Technical Program



Title

Rapid Prototyping of the Small Scale CSP Fan


Topic

3.6 Case Studies: Aerodynamics


Authors

VOLPONI David
Sapienza University of Rome

Rome - Italy
WILKINSON Michael, B.
Stellenbosch University

Stellenbosch - South Africa
DELIBRA Giovanni
Sapienza university of Rome

Rome - Italy
CORSINI Alessandro
Sapienza University of Rome

Rome - Italy
VAN DER SPUY Sybrand, J.
Stellenbosch University

Stellenbosch - South Africa
VON BACKSTRÖM Theodor W.
Stellenbosch University

Stellenbosch - South Africa

Abstract

The MinWaterCSP project aims to reduce the water consumption of concentrating solar power (CSP) plants by 75 to 95% relative to wet cooling systems and to improve plant efficiency by 2 to 3 % relative to current dry-cooled systems by introducing novel dry/wet cooling technology. This hybrid cooling system will make use of large axial flow fans to condense the process fluid.
As part of the project a new high efficiency, reduced noise axial flow fan was developed and manufactured for a 24 ft. full scale test facility at Stellenbosch University (constructed as part of the MinWaterCSP project). This fan is referred to as the M-fan. The M-fan was designed with an optimised hub-tip ratio and minimised exist kinetic energy velocity profile. At its design flowrate of 333 m³/s and a blade setting angle of 34°, full scale 3-D CFD simulations predicted a pressure rise of 116.7 Pa at a fan static efficiency of just below 60%.
A 1.5 m diameter scaled model of the M-fan was manufactured and tested in the BS848 fan test facility, also at Stellenbosch University. The test results showed a fan static efficiency at the design point of 59%, for a tip clearance of 2 mm, at a blade setting angle of 35°. Measurements performed on the 1.5 m fan do however indicate a small discrepancy in its effective, as-manufactured designed blade angle.
To confirm the design process for the M-fan, its outlet velocity profile was measured on a 630 mm diameter ducted fan test facility.
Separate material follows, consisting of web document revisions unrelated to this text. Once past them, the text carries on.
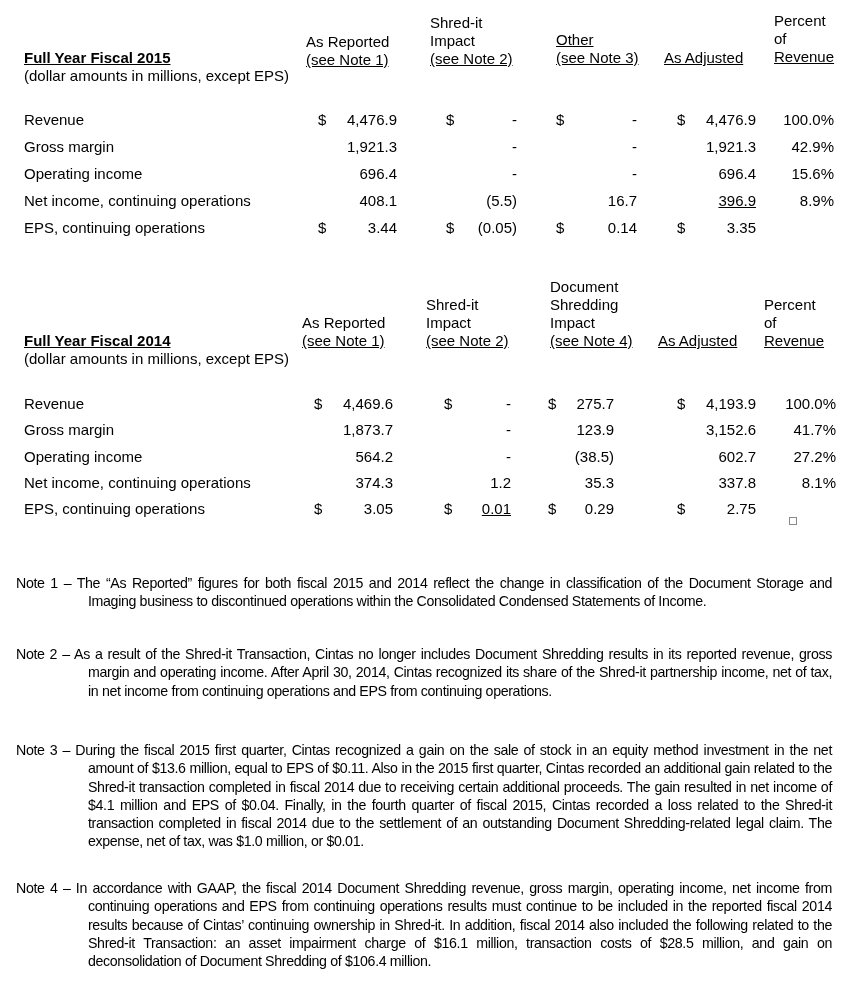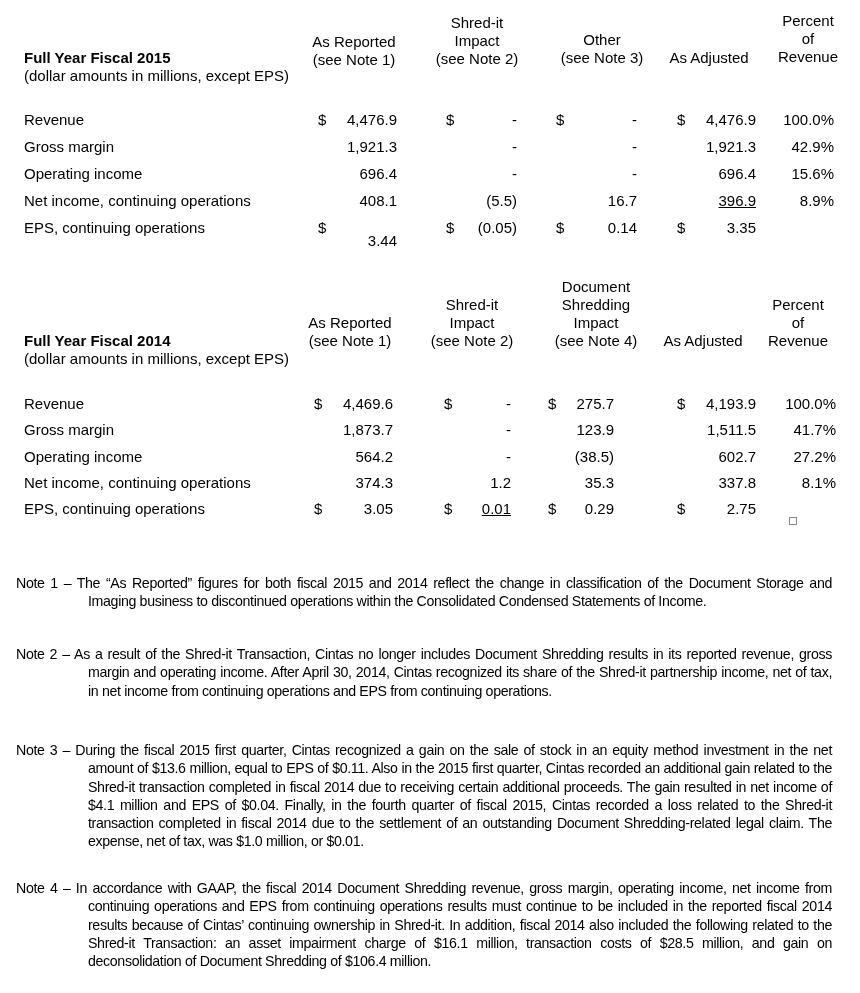"Shred-it" .hdr { text-align: center -> none }
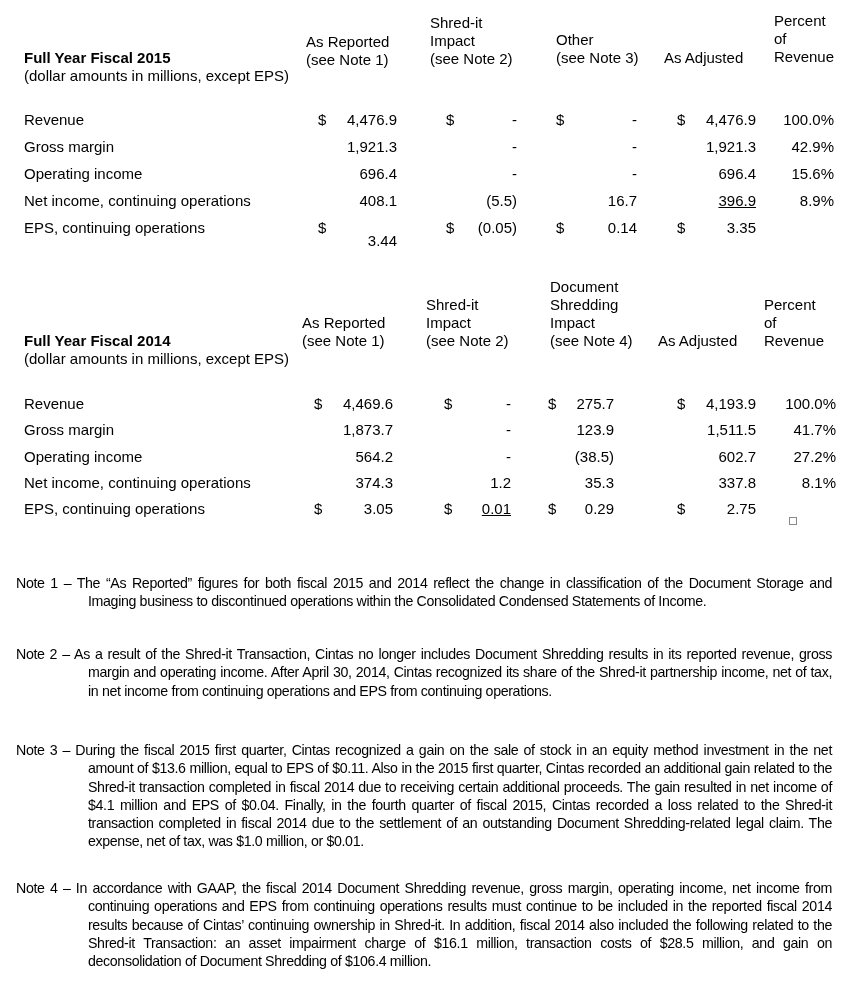"Other" .u { text-decoration: none -> underline }
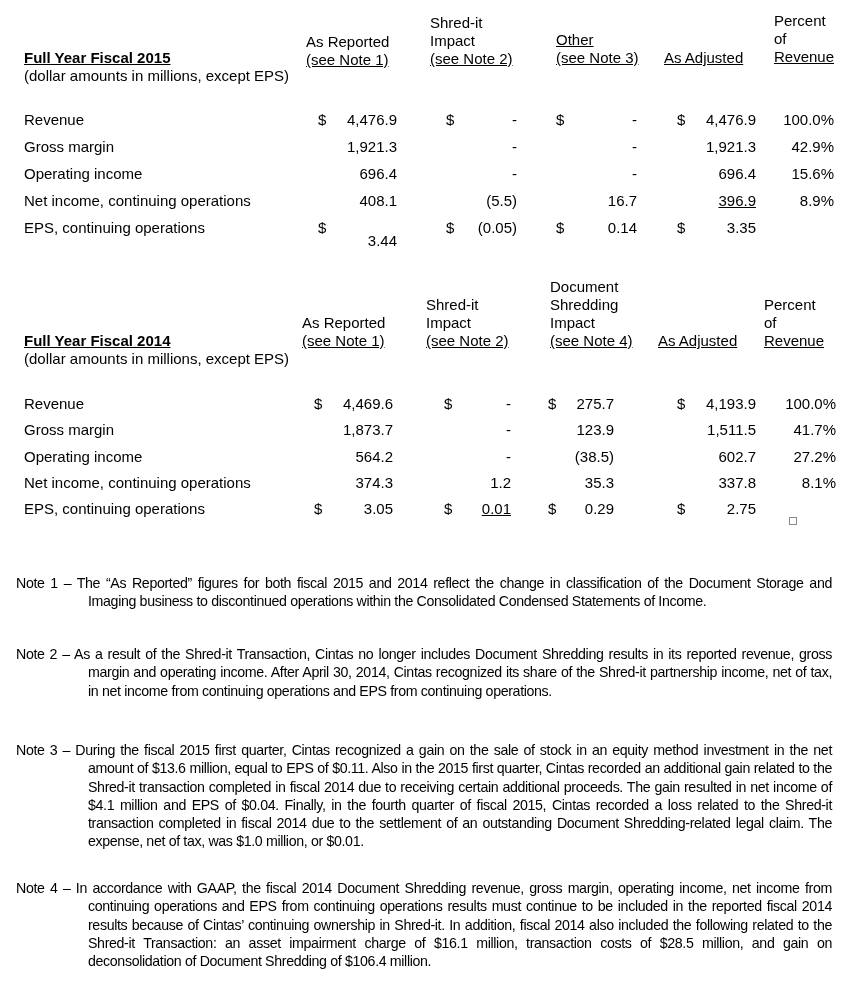"3.44" div.abs { top: 232px -> 219px }
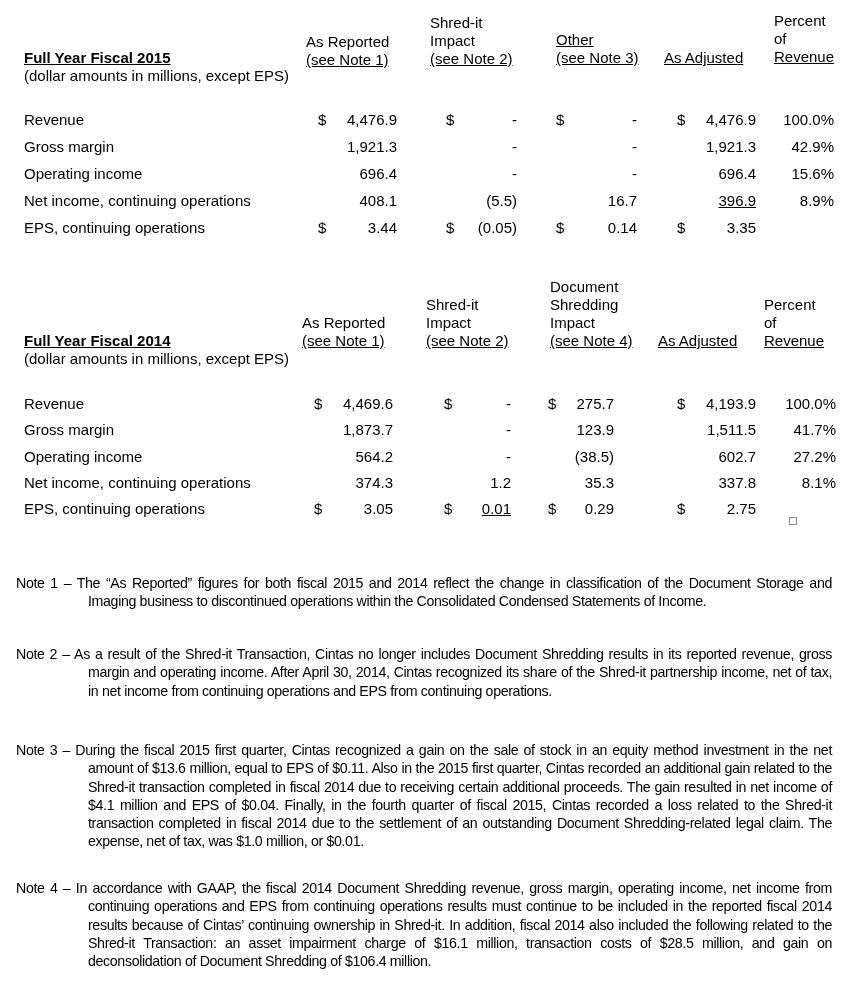"1,511.5" div.abs { text: 1,511.5 -> 3,152.6 }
The measurements included measuring the fan performance characteristics, as well as the inlet and outlet velocity profiles. The 630 mm diameter fan blades were 3D printed in ABS into two parts, glued together, and in the end mounted to an aluminium hub. In this case, this procedure guaranteed the maximum prototype cost reduction. The results showed that the small scale fan can replicate the operating point of the 24 ft fan albeit at a slightly lower efficiency due to the effects of a different installation. All fan tests were fans performed at a tip speed of 58 m/s.
A comparison of the 1.5 m and 630 mm diameter fan test results to performance values scaled from the 24 ft. CFD simulation data, indicate that accurate correlation of data is dependent on the accuracy of the fan manufacturing process, the accuracy of measurements performed and the CFD process used for the simulation of the fan.